Task details:
For this exercise, retype the lines from the one that holds "- Penyimpanan Lokal: Semua" through the one that holds "- GitHub Stats" in the records below, both included, exactly and without pictures.

Version comparison data:
== Segment start ==
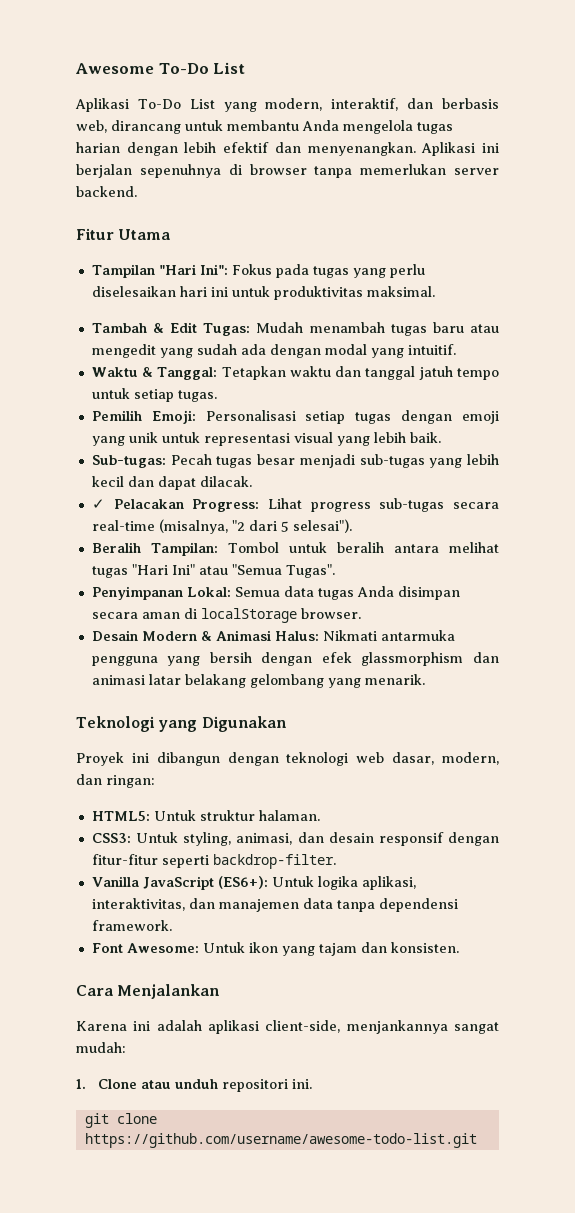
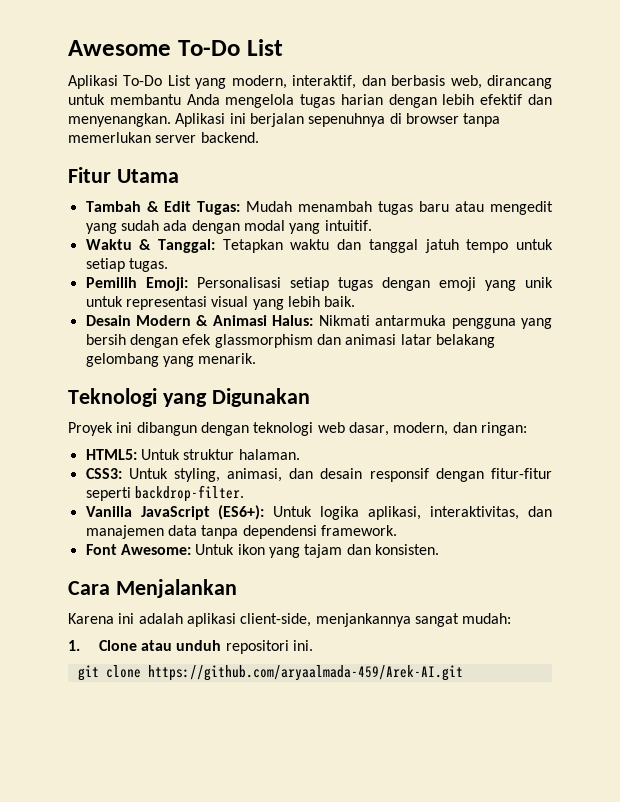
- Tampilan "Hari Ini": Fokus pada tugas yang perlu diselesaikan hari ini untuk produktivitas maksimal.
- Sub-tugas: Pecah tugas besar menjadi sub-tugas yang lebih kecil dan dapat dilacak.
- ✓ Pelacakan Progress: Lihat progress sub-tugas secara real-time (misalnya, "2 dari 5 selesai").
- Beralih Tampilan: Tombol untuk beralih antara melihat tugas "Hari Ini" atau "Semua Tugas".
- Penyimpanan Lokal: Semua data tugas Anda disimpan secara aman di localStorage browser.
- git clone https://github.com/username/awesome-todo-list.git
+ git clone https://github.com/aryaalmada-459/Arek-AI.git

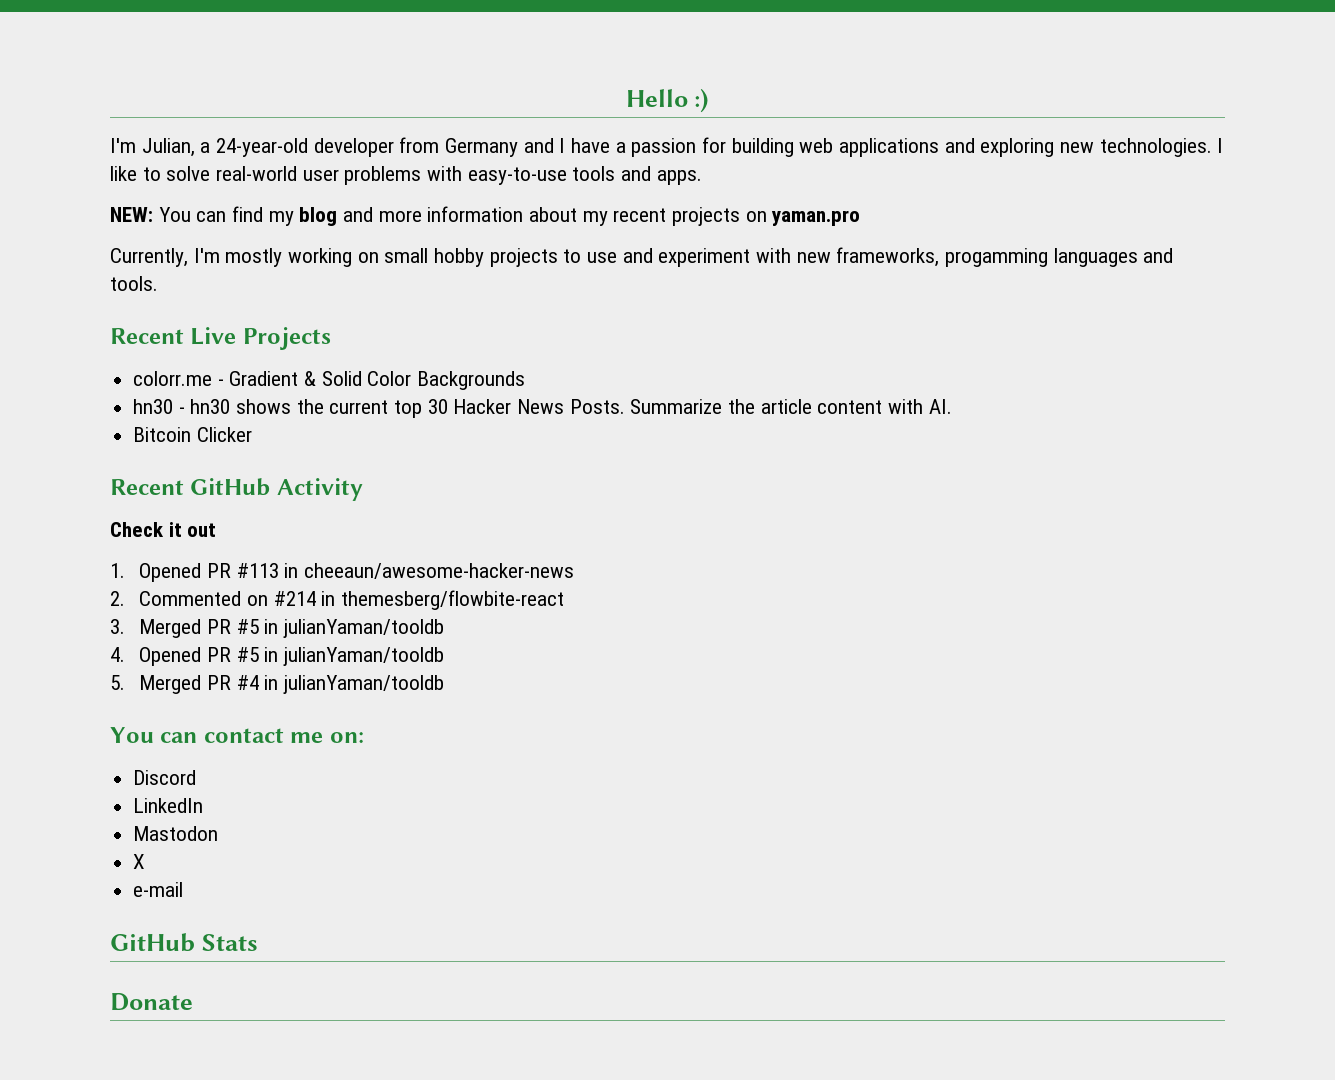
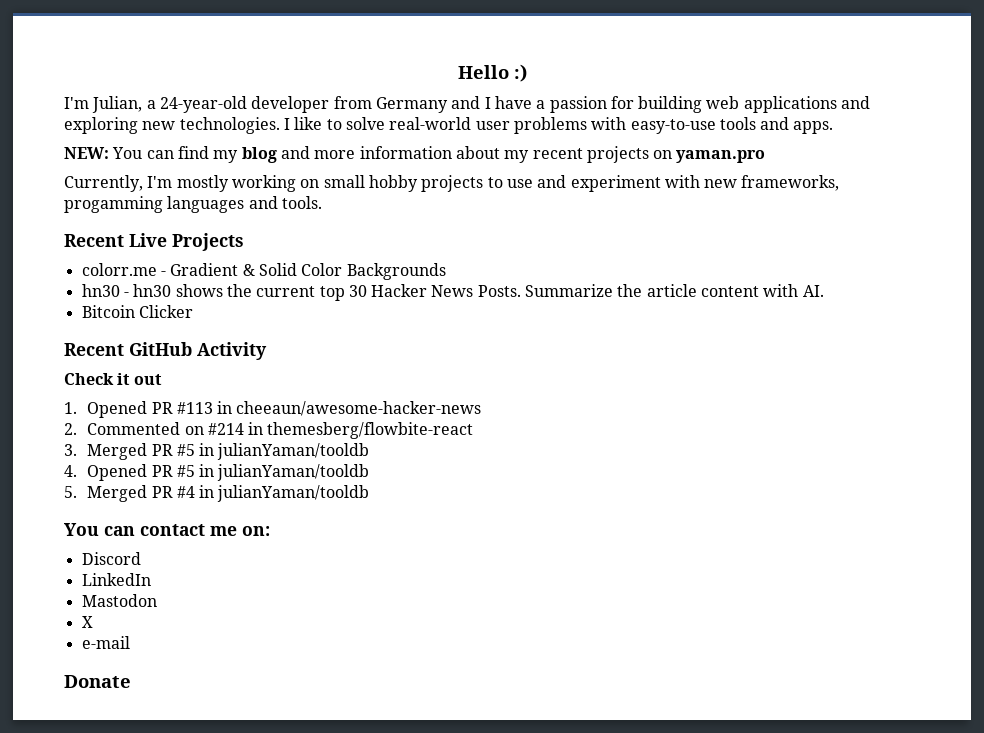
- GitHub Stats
== Segment end ==
== Segment start ==
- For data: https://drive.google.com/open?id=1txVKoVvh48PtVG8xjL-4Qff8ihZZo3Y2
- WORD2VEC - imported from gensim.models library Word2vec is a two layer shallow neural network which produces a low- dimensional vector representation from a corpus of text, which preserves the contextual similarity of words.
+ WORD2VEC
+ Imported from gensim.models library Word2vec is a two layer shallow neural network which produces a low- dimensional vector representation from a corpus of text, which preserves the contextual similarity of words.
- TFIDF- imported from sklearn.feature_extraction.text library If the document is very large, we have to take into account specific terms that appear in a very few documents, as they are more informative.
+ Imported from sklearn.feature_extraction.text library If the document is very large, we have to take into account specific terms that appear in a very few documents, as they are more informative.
== Segment end ==
== Segment start ==
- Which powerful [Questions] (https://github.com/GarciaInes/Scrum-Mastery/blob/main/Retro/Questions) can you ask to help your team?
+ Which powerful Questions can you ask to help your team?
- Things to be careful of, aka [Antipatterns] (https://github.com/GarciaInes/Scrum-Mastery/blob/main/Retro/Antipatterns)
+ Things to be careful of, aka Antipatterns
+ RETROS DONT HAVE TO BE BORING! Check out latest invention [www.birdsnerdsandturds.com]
== Segment end ==
Result of this exercise:
- Penyimpanan Lokal: Semua data tugas Anda disimpan secara aman di localStorage browser.
- git clone https://github.com/username/awesome-todo-list.git
+ git clone https://github.com/aryaalmada-459/Arek-AI.git

- GitHub Stats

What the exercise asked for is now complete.